I’m not sure why this happens. RS teachers have plenty of good reasons for arguing that RS is important and interesting – so why not be proud that it is RS that is being taught rather than shoehorning in philosophy?
2. Philosophy is really just Critical Thinking, or examining other disciplines
This argument is frustrating because it is often used by people who want to attack the idea that Philosophy has a place in the curriculum, for example in this post by the education blogger Old Andrew. The argument is made that Philosophy has no place in the KS3 or 4 curriculum (or possibly even 5, and certainly not 1 or 2) because:
a) Alaisdair MacIntyre says so.
This is typical ad hominem reasoning, and on top of that, ignores the fact that MacIntyre later retracted that view. He states his view early on (for example in After Virtue). He then modifies it in Three Versions, and by the time he came to Dependent Rational Animals was clearly in favour of students doing proper collective critical reasoning about the good.
b) you need a lot of background knowledge in other subjects, like Maths and History, before you can engage with Philosophy.
c) Critical thinking can’t be divorced from subject content (as argued by Willingham.)
These two are representative of quite lazy thinking which seems to presume that Philosophy is just “thinking really hard about something else”. It’s not. It is a methodology, which is why something like Aquinas or Hume could be taught in other lessons. They are important works of literature and valuable historical documents, and so could feature in an English or History lesson. But they are also works of Philosophy, and can be independently assessed as such. Doing so involves a fundamentally different sort of enquiry, which requires a different class, different knowledge and skills, and, in all probability, a different teacher.

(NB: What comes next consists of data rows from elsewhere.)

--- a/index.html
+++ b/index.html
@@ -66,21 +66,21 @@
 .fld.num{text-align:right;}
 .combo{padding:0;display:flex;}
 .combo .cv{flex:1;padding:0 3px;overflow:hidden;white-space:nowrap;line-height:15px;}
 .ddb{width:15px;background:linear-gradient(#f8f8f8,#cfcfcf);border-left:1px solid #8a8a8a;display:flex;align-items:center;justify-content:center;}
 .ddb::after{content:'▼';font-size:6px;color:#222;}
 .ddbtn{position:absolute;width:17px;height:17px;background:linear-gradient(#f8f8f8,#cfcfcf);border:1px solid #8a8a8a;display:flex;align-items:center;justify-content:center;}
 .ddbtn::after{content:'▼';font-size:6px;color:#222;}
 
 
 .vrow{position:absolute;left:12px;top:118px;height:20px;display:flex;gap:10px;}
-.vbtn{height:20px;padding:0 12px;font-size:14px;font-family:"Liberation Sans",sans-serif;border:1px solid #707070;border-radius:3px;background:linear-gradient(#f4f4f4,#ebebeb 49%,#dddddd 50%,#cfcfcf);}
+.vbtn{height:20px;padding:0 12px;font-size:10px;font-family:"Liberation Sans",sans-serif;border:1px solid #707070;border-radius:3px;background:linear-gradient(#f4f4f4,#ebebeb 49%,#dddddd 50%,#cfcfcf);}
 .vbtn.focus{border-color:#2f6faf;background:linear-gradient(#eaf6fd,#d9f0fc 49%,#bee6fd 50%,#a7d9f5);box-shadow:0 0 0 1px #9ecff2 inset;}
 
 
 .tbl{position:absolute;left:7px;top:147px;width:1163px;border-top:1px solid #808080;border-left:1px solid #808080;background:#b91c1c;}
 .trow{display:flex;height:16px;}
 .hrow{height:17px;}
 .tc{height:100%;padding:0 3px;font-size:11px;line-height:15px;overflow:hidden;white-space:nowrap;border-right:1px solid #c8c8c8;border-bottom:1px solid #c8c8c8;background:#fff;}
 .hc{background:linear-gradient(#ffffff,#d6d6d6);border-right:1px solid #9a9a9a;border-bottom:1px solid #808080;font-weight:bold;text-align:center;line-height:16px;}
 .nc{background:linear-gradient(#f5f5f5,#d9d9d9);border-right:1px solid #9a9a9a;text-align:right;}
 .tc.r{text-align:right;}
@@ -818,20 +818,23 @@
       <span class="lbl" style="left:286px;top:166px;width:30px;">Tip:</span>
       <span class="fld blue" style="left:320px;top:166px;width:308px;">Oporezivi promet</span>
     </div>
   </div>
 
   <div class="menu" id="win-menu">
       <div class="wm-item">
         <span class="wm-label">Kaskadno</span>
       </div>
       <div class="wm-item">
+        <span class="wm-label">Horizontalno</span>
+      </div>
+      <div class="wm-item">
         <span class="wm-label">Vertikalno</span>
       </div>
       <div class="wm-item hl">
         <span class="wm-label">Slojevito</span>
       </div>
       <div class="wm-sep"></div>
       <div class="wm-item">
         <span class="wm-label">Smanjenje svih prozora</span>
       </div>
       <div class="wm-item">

But the main point is that Philosophy is not just an approach or a way of thinking about other subjects, like Literature and History. It also involves a set of important, exciting questions, which don’t properly fit in those lessons, all of which come with a particular intellectual subject content. Philosophy explores questions like “what is mind?” “what forms of political authority are legitimate?” and “what are ethical judgements, and how are they substantiated?” You don’t need to have done a lot of Maths, or History to explore these – you need to have been given the opportunity to think about them, and what other people have written and said about them. Children absolutely can do this – and what a fantastic thing to let them learn about!
Of course we can debate what level of knowledge and content is appropriate at each key stage – as we do in all subjects (see the recent debates in History about whether KS2 kids should have to learn about the heptarchy, or whether Foundation Tier Maths pupils should understand simultaneous equations), but the existence of those debates does not mean Philosophy should not exist as a school subject.
So why should we teach Philosophy? Well, firstly – it’s interesting and secondly, because it addresses important questions. I think the world would be a nicer place if everyone had thought about how to make ethical decisions sensibly, and how much power the state should exert over us. As to why it should be taught by Philosophers, in separate lessons, I leave you with the words of my little brother, a lecturer at Oxford who is far more clever, and pithy, than me: “Well, mainly because leaving it to non-philosophers to crowbar it into their courses is like suggesting students will pick up how to build violins in music lessons.”